The coregistered MR images revealed that the raw-IF region was localized within the venous blood pool (confluens sinuum or sinus cavernosus) rather than within the arterial blood pool. Actually the arterial blood pool should provide a more accurate IF. In order to examine the difference we manually extracted the TACs from the carotid artery. Presumably due to the small size of the artery and therefore its greater sensitivity for patient motion, these raw IFs were very noisy and most of them could not be used for kinetic modelling. Thus, we conclude that, although preferred from a theoretical point of view, the intracranial cerebral arteries are not a suitable source in human brain PET data for the extraction of the IF.

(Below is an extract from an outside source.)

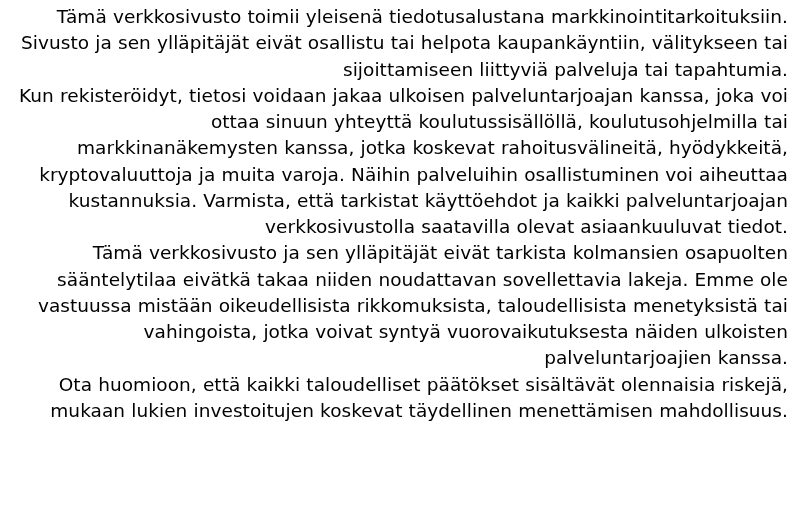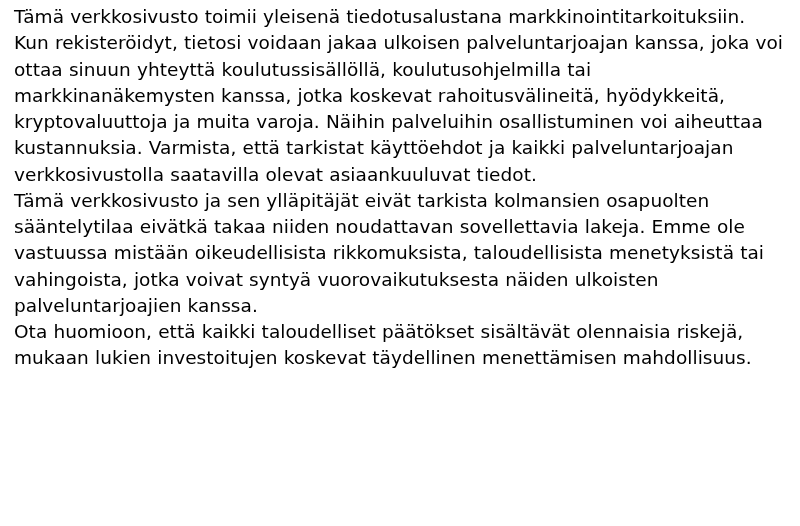"Tämä verkkosivusto toimii yleisenä" .para { text-align: left -> right }
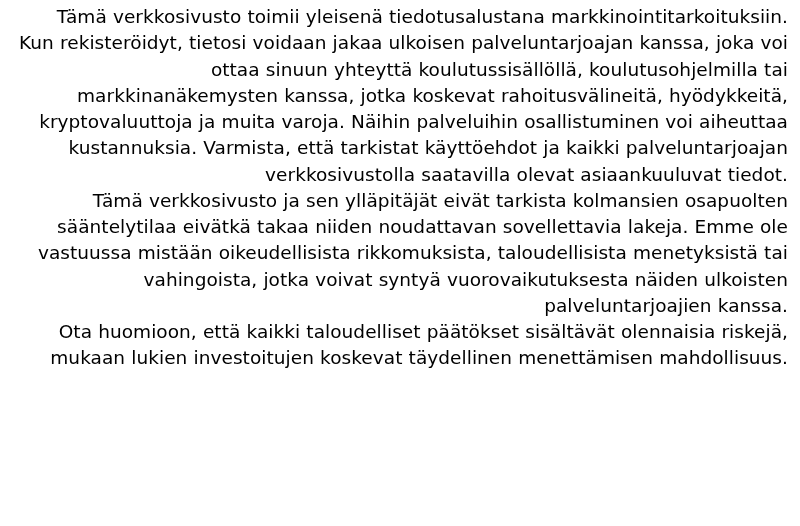"Sivusto ja sen ylläpitäjät eivät" p.para { html: none -> <p>Sivusto ja sen ylläpitäjät eivät osallistu tai helpota kaupankäyntiin, välitykseen tai sijoittamiseen liittyviä palveluja tai tapahtumia.</p> }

Comparison of the peak time in the TACs from the artery with the peak time of the image-derived IFs from the described venous blood pool showed good agreement. The differences were below the temporal resolution of the early dynamic PET data, i.e. <10 s. In order to get the correct peak time for the IF from arterialized blood samples, a manual correction has to be applied. Arterialized blood samples are usually taken from the hand and the arrival time of the bolus in the hand differs from the arrival time in the brain by about 7 s [27]. The manual correction by a mean delay time introduces a potential source of error because this time difference is variable. Comparison of the peak location in image-derived IFs and the sample-derived IFs revealed a time delay that is even higher than the reported one and had a large standard deviation (24±16 s). Nevertheless, taking blood samples directly from the artery is invasive, painful and laborious and therefore the use of arterialized blood samples as surrogate for arterial blood samples has become part of clinical routine.

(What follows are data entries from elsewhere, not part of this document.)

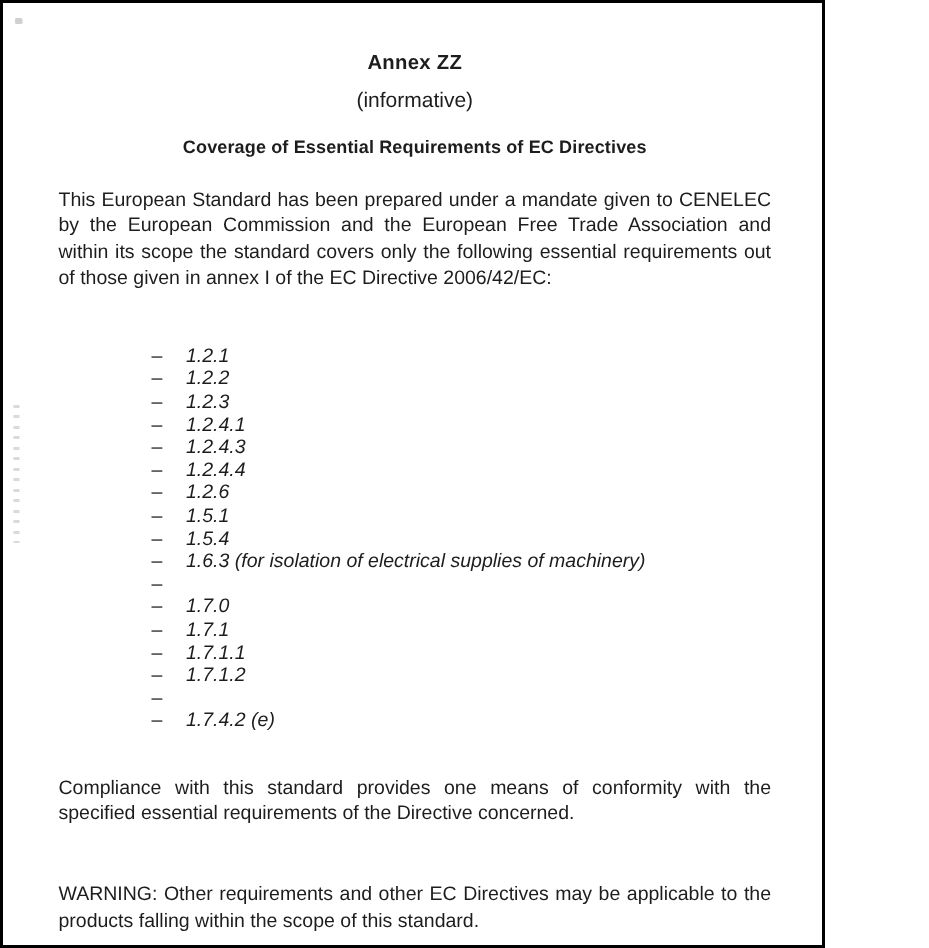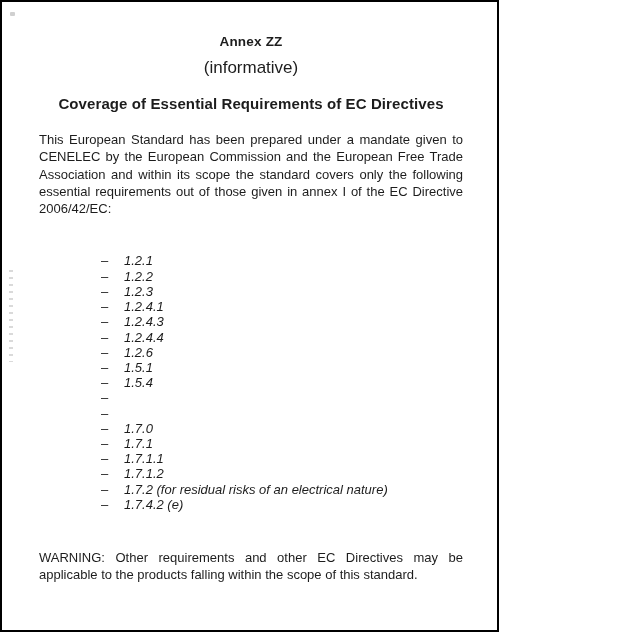"Annex ZZ" .page { width: 499px -> 550px }
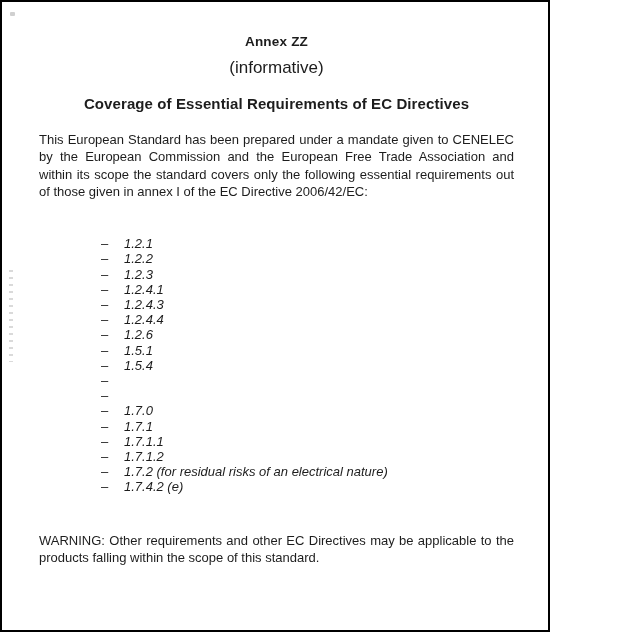"(informative)" .annex-type { font-size: 17px -> 14px }
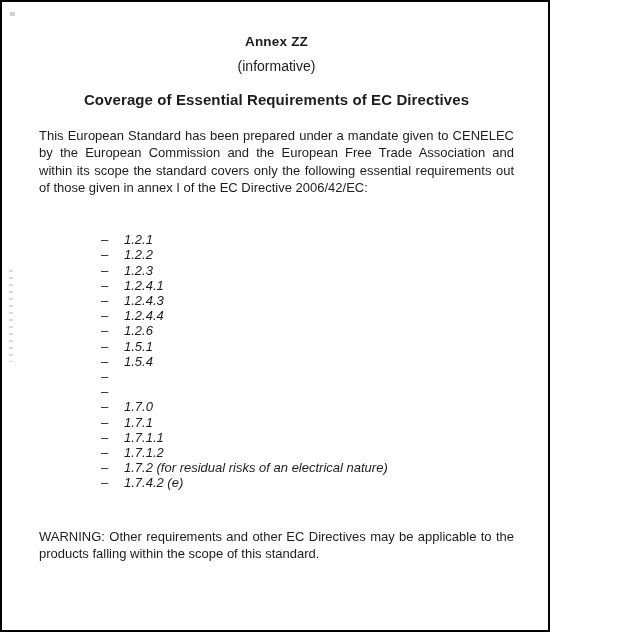"Coverage of Essential Requirements of" .doc-heading { font-size: 15px -> 12px }
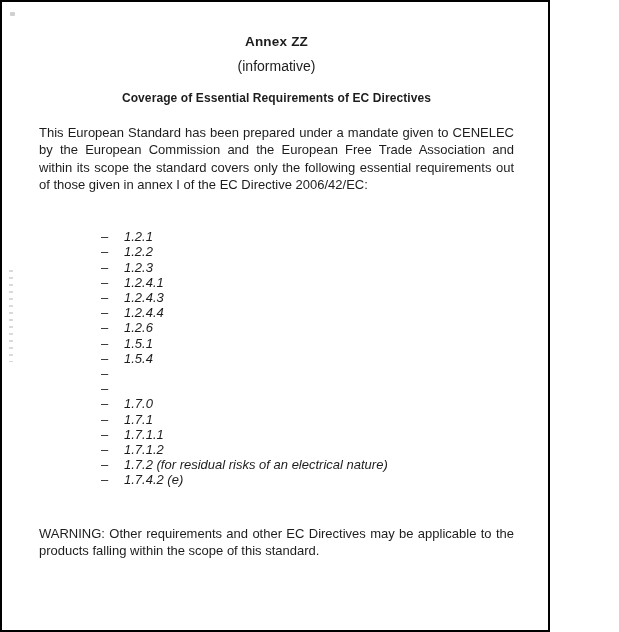"1.6.3 (for isolation of electrical" span.req-text { html: none -> <span>1.6.3 (for isolation of electrical supplies of machinery)</span> }
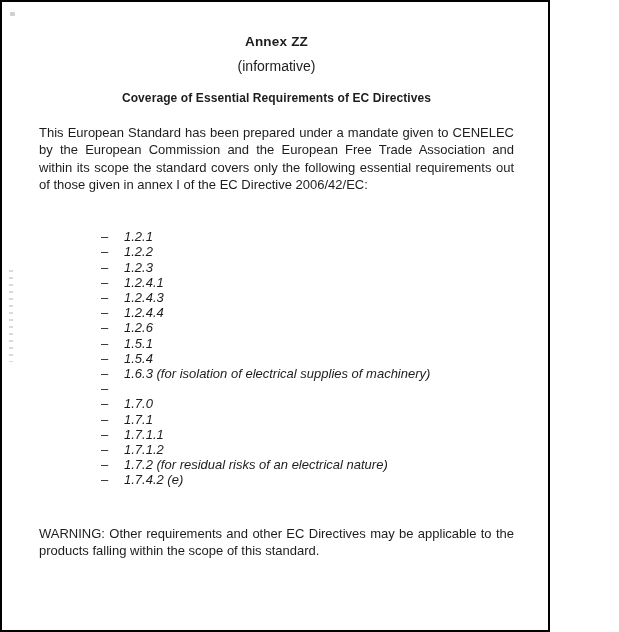"1.7.2 (for residual risks of" span.req-text { html: <span>1.7.2 (for residual risks of an electrical nature)</span> -> none }
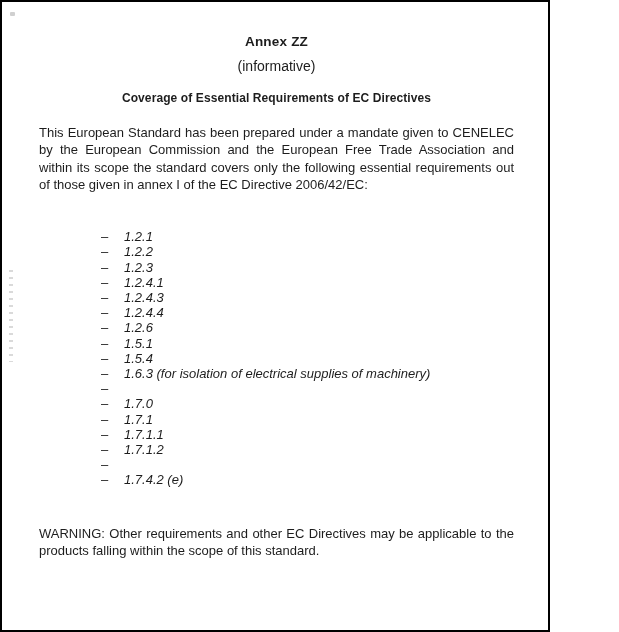"Compliance with this standard provides" p.compliance { html: none -> <p>Compliance with this standard provides one means of conformity with the specified essential requirements of the Directive concerned.</p> }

In comparison to a sample-derived IF an image-derived IF has important advantages: it is noninvasive, and it does not require any additional handling and measurements apart from the PET scan itself. Since all the data are acquired within the same system there is no cross-calibration needed (e.g. between the PET scanner and well counter), eliminating this possible source of error. Also no time offset needs to be determined since the only relevant reference time is that of the PET scan. The time of injection can be extracted from the PET data (see Materials and methods section).


Image-derived IFs represent an accurate, clinically practical, and convenient surrogate for blood sample-derived IFs for kinetic modelling of 18F-FLT data in patients with brain tumours. Whether our findings can be substantiated in a larger patient series has to be demonstrated in future trials.